Despite the greater availabilty of inexpensive generic alternatives, prescription drugs are still an expensive proposition for many people. To help those of us for whom medication is a mainstay of the monthly budget, WebMD offers these “Dos” and “Don’ts” for cutting drug costs, which we summarize below:
- Do Ask About Generic Options. Almost 80% of FDA-approved drugs have generic alternatives that cost an average of four times less than the brand-name versions.
- Do Look Into Splitting Higher-Dose Pills. Many pills cost about the same even if they contain twice as much medication. Ask your doctor or pharmacist if your medication is safe for splitting.

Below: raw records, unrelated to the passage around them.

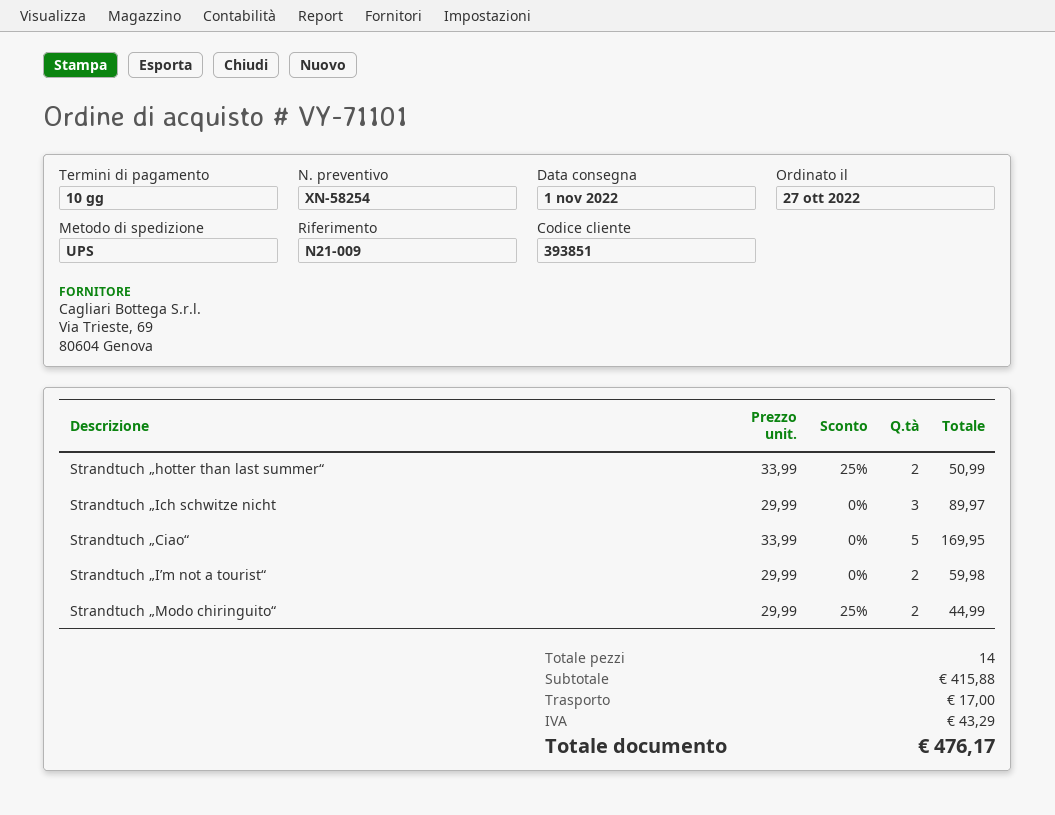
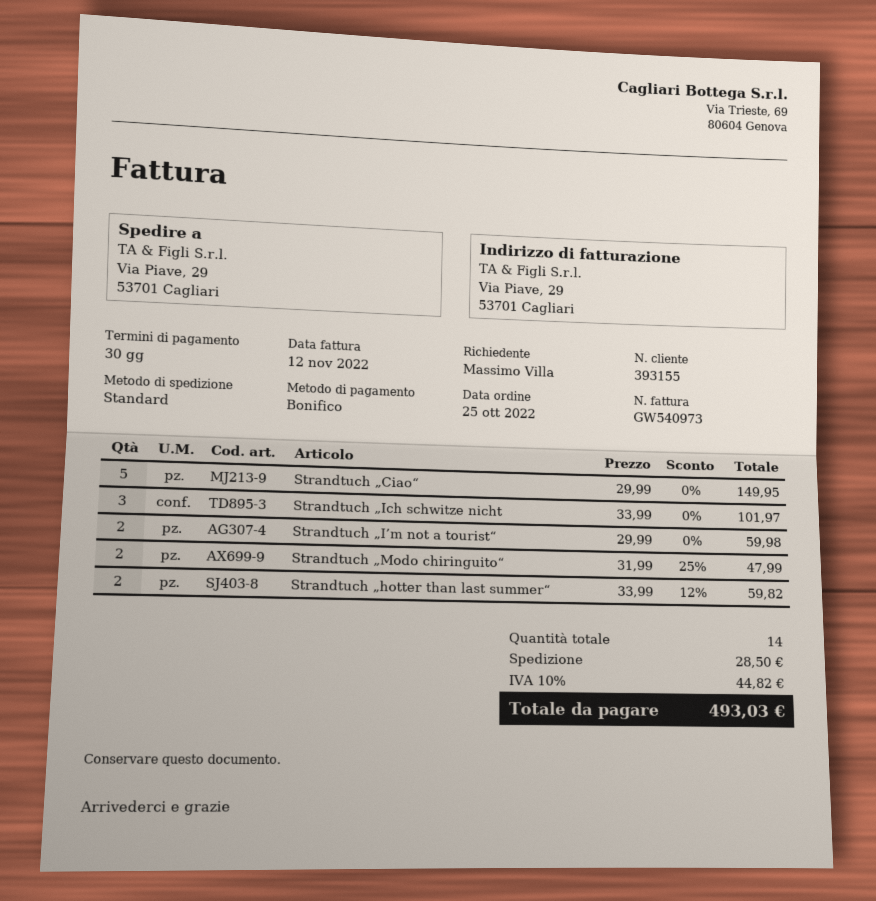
order date: 2022-10-27 -> 2022-10-25
payment terms: 10 days -> 30 days
customer number: 393851 -> 393155
shipping method: UPS -> standard
Strandtuch „hotter than last summer“: 2 x 33.99 - 25% = 50.99 -> 2 x 33.99 - 12% = 59.82
Strandtuch „Ich schwitze nicht: 3 x 29.99 = 89.97 -> 3 x 33.99 = 101.97
Strandtuch „Ciao“: 5 x 33.99 = 169.95 -> 5 x 29.99 = 149.95
Strandtuch „Modo chiringuito“: 2 x 29.99 - 25% = 44.99 -> 2 x 31.99 - 25% = 47.99
shipping: 17.00 -> 28.50
tax: 43.29 -> 44.82
total: 476.17 -> 493.03

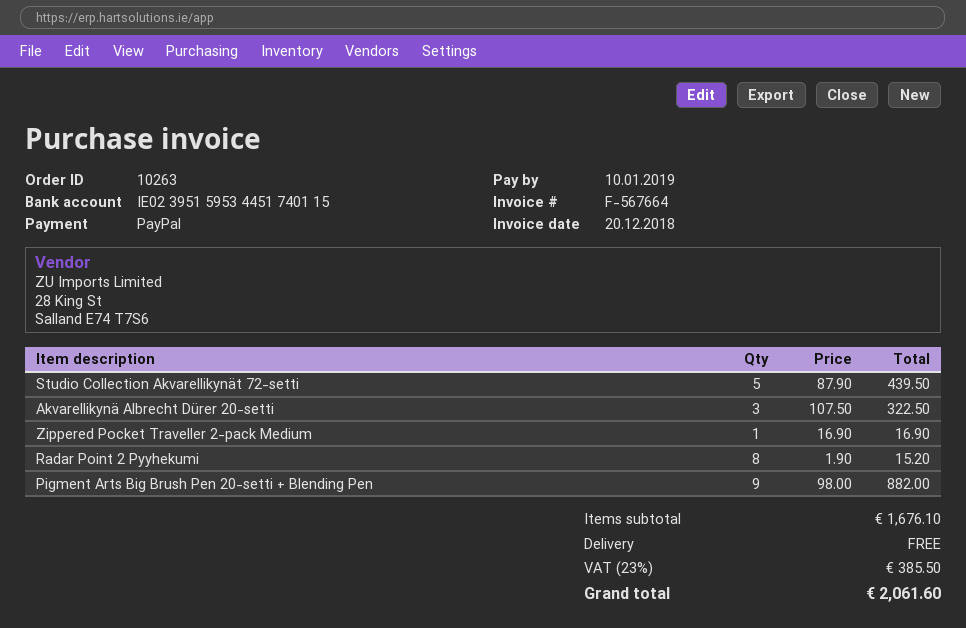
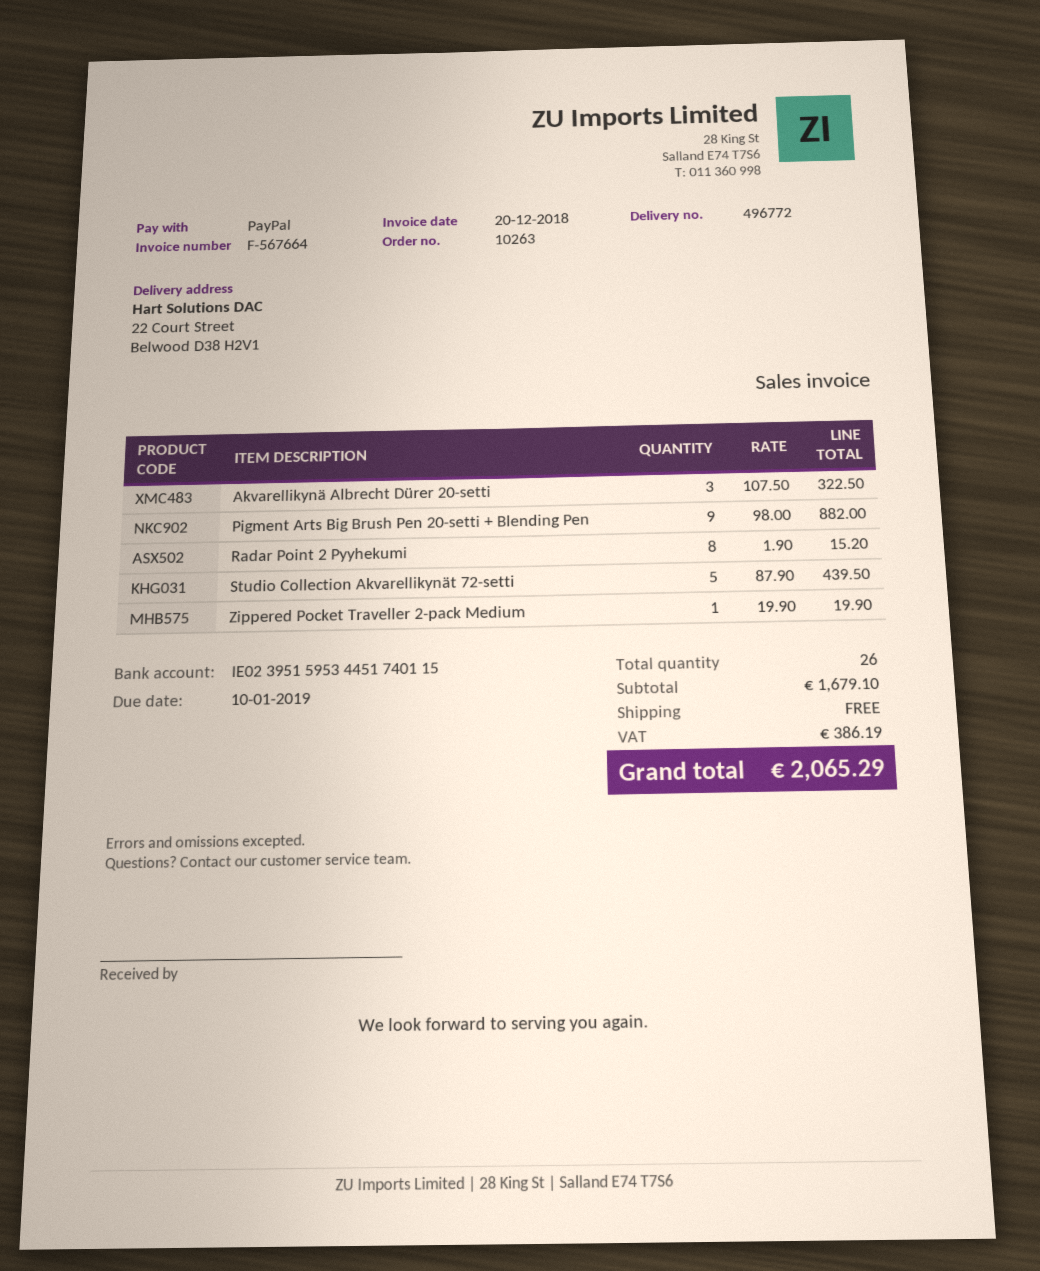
Zippered Pocket Traveller 2-pack Medium: 1 x 16.90 = 16.90 -> 1 x 19.90 = 19.90
subtotal: 1676.10 -> 1679.10
tax: 385.50 -> 386.19
total: 2061.60 -> 2065.29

- Do Talk Openly With Your Doctor. He or she may be able to find less expensive options.
- Do Shop Around. Pharmacy prices can vary, and you may be able to negotiate.
- Do Look Into Patient Assistance Programs. Many pharmaceutical companies have programs that provide their drugs at deep discounts or even free for people in need.
- Don’t Use a Friend’s Medicine Cabinet. A drug may be expired, may be the wrong dose, and may react with something else you’re taking.
- Don’t Insist on Brand Name Drugs. There’s probably a less expensive alternative to the drug advertised on TV.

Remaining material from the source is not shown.